## [Dataset entries]
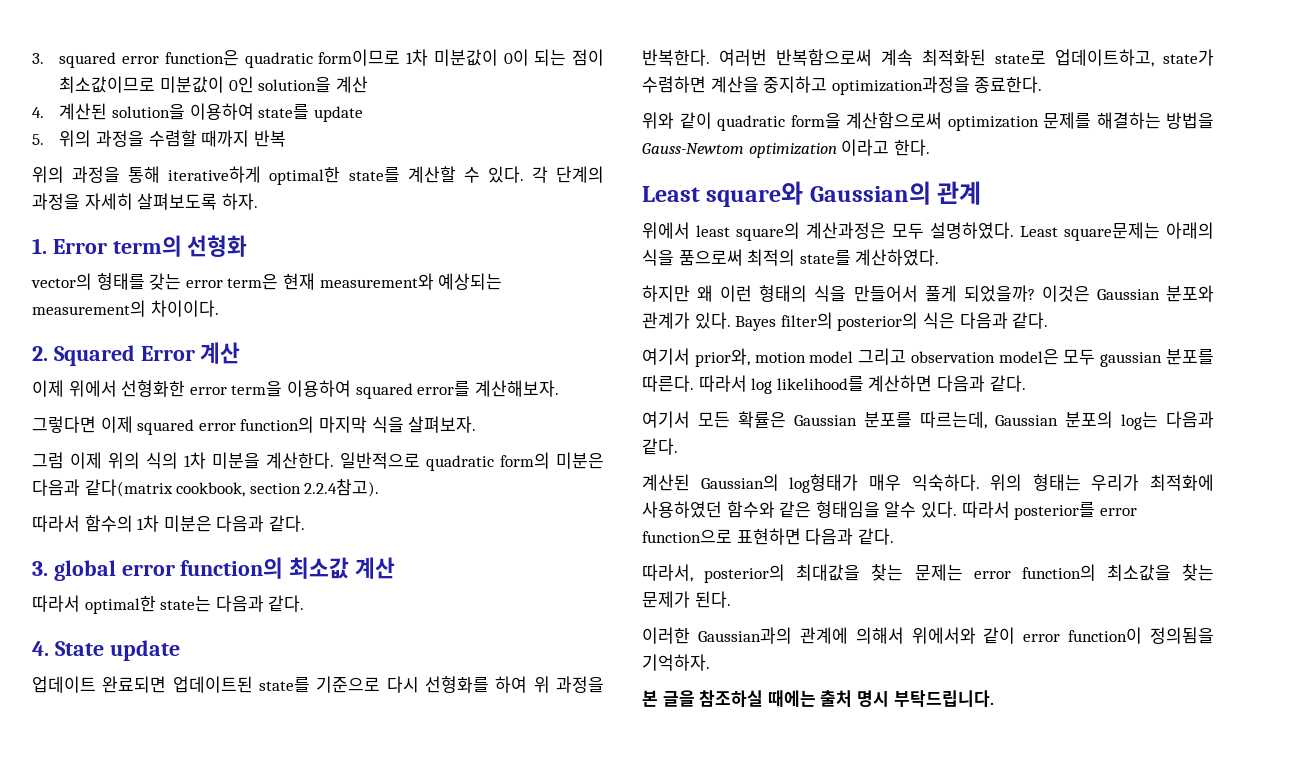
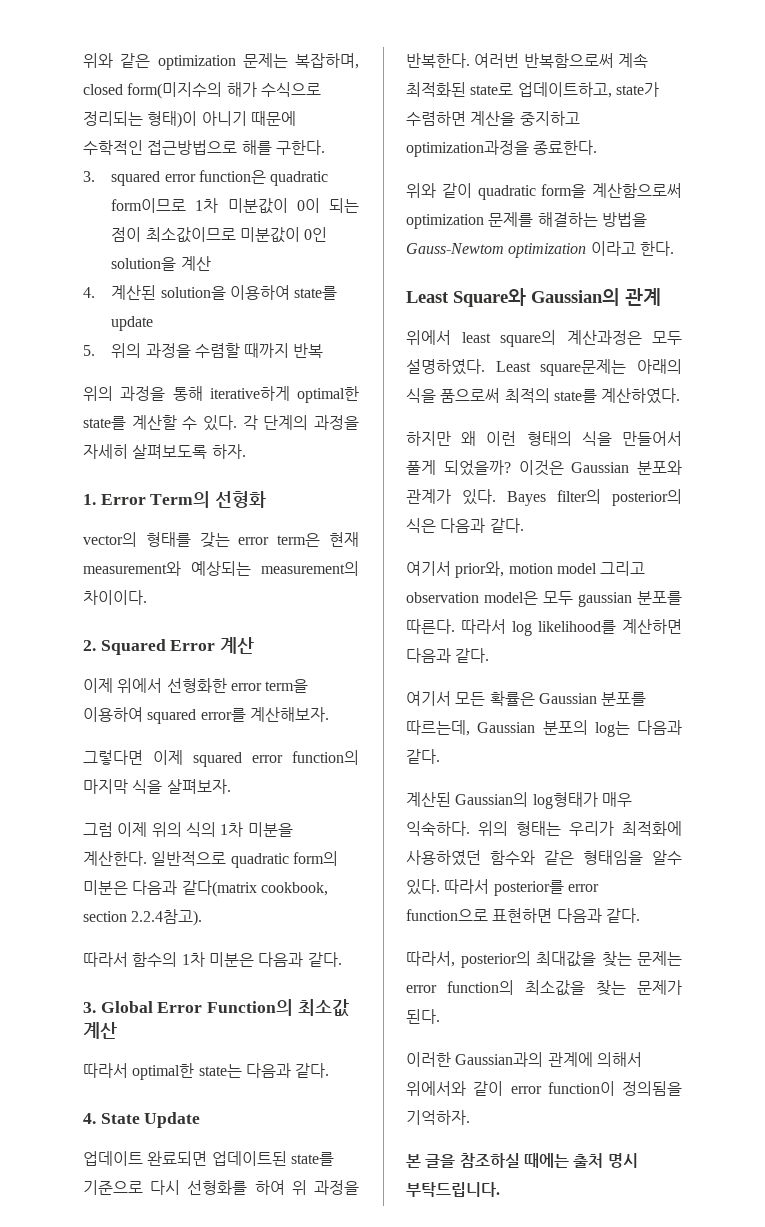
+ 위와 같은 optimization 문제는 복잡하며, closed form(미지수의 해가 수식으로 정리되는 형태)이 아니기 때문에 수학적인 접근방법으로 해를 구한다.
- 1. Error term의 선형화
+ 1. Error Term의 선형화
- 3. global error function의 최소값 계산
+ 3. Global Error Function의 최소값 계산
- 4. State update
+ 4. State Update
- Least square와 Gaussian의 관계
+ Least Square와 Gaussian의 관계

## [What to work on]
Where a line of the material above holds the string "Least", copy that line.

## [Reply]
- Least square와 Gaussian의 관계
+ Least Square와 Gaussian의 관계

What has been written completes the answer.